It turns out that no one really knows why we age, exactly. To be clear: growing old is simply a matter of the chronological passage of time. That much is understood. But why we age—why, that is, our bodies should change, and especially, deteriorate as we grow old, why skin should lose its elasticity and eyesight its precision, why muscles should lose their tone and bones their density and mental processes their alacrity—medical science does not have an especially penetrating explanation for this.
In the words of that old Iron Maiden song (yes, Iron Maiden; kids, back in my day, the rockers were also the philosophers...): “There’s a time to live, but isn’t it strange that as soon as we’re born we’re dying.”
But why?
Why shouldn’t our cells be able to reproduce indefinitely?
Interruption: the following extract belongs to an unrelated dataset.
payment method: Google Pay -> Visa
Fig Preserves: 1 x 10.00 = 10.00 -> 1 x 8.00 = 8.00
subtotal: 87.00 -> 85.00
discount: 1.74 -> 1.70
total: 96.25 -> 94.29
Why shouldn’t bones continually maintain their density, or muscles their tone? Why shouldn’t accumulated experience just keep sharpening our mental processes without end or limit?
Science can’t say, exactly.
At least, according to Doctor Andrew Weil, one of America’s leading gerontologists, science can’t. To be sure, there are theories. In his book, Healthy Aging, Dr. Weil surveys some of the best.
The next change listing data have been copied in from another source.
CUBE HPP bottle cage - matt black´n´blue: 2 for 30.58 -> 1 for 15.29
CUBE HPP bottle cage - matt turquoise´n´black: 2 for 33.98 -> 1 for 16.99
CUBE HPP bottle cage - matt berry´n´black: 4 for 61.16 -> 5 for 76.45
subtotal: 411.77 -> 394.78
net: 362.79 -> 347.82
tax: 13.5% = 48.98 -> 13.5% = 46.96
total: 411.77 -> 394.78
There’s the “Genetic Loss” theory of aging, for instance. Apparently, every time your cells reproduce, they lose tiny bits of genetic material from their DNA (humans lose approximately 0.6% of their heart muscle DNA each year, for instance). Over time, this gradual loss of DNA shows up in our bodies as, well, saggy skin, noodly muscles, brittle bones, and so on. On this theory, as best as I can tell, aging is kind of like a prolonged genetic mutation.
Then there’s the “Telomere Theory”. Telomoeres are the end bits of our chromosomes, and their job is to keep said chromosomes from genetically “fraying” (they’ve been compared to the plastic cap on the end of your shoelace). Telomeres have a tendency to shorten over time; and when they grow too short, they activate a mechanism that prevents further cell multiplication. Well: nothing says “old pair of shoes” worse than when the shoe-laces are all frayed.
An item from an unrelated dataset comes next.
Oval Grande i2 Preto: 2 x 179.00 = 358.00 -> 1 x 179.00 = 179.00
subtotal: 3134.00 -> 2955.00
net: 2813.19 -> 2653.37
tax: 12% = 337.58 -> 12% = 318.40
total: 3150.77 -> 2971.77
The theory I found most interesting, however, is the “Reproductive-Cell Cycle” theory. The idea here is that, early on in life, our bodies naturally produce reproductive hormones designed to promote cell growth and ensure, especially, that we reach the age of sexual reproduction; but later in life, in a futile attempt to maintain sexual reproduction past our prime, these same hormones become disregulated and start to drive senescence instead (senescence is the fancy word for the way your body falls apart as you get old). In short: it’s our sex drive, actually, that’s killing us.
Well; I’m light-years from being an expert on any of this, but that was my lay-man’s understanding of Dr. Weil’s book.
And I’m not sharing any of this to be morbid. Or flippant. It’s just, in a previous post I spoke about the reverence the Bible has for old age, and how it tries to encourage the same in us; and it’s just possible my post may have elicited some knowing smiles or downright scoffs from readers who, like me, have passed a 40-something-eth birthday and are noticing for the first time that their bodies just won’t do what they used to do, and have begun to do all sorts of things they never did before, instead.
Reverence for old-age indeed!
So, any thorough theology of aging will eventually have to come to terms with the hard truth that, just because Proverbs 16 calls my quickly-graying hair a crown of glory, that doesn’t change the fact that the hair’s still grey. And thinning. And the fellow it’s crowning feels somewhat less glorious than he did back when he was 20-something and full of vim and vinegar.
When we do come to terms with this truth—the fact that old age involves loss and deterioration as much as it does growth and gain—we discover the flip-side of the Bible’s teaching on the matter. Regardless how medical science may try to explain the phenomenon, biblically speaking, aging is not only a gift from God, it is also a divine limit placed on us by God.
The definitive text on this one is Genesis 6:3, where God, in response to the seemingly endless proliferation of human sin, says this: “My Spirit will not contend with human beings forever, for they are mortal. Their days shall be a hundred and twenty years.” Here, I think, we have the first solid theological word on the aging process. Cells lose their genetic material over time, telomeres shorten and chromosomes fray, reproductive hormones eventually begin to wear down the very organisms they once helped to sexually reproduce, because God, in his wisdom, knew that we needed to have limits placed on us. And he saw what we might become without them.
In another definitive text, Psalm 90:10 underscores this basic idea. The context is again a reflection on God’s right response to human sin, and it says, “Our days may come to seventy years, or perhaps eighty if strength endures, but the best of them are but trouble and sorrow, for they quickly pass and we fly away.”
The Bible seems quite convinced on this one. God in his wisdom has placed an upper limit on the length of the human life-span. And spiritually speaking, healthy aging is about learning to live well, fully and wisely and contentedly, within those limits. For lack of a better image, aging is about the joy of colouring inside the lines of the human life-span.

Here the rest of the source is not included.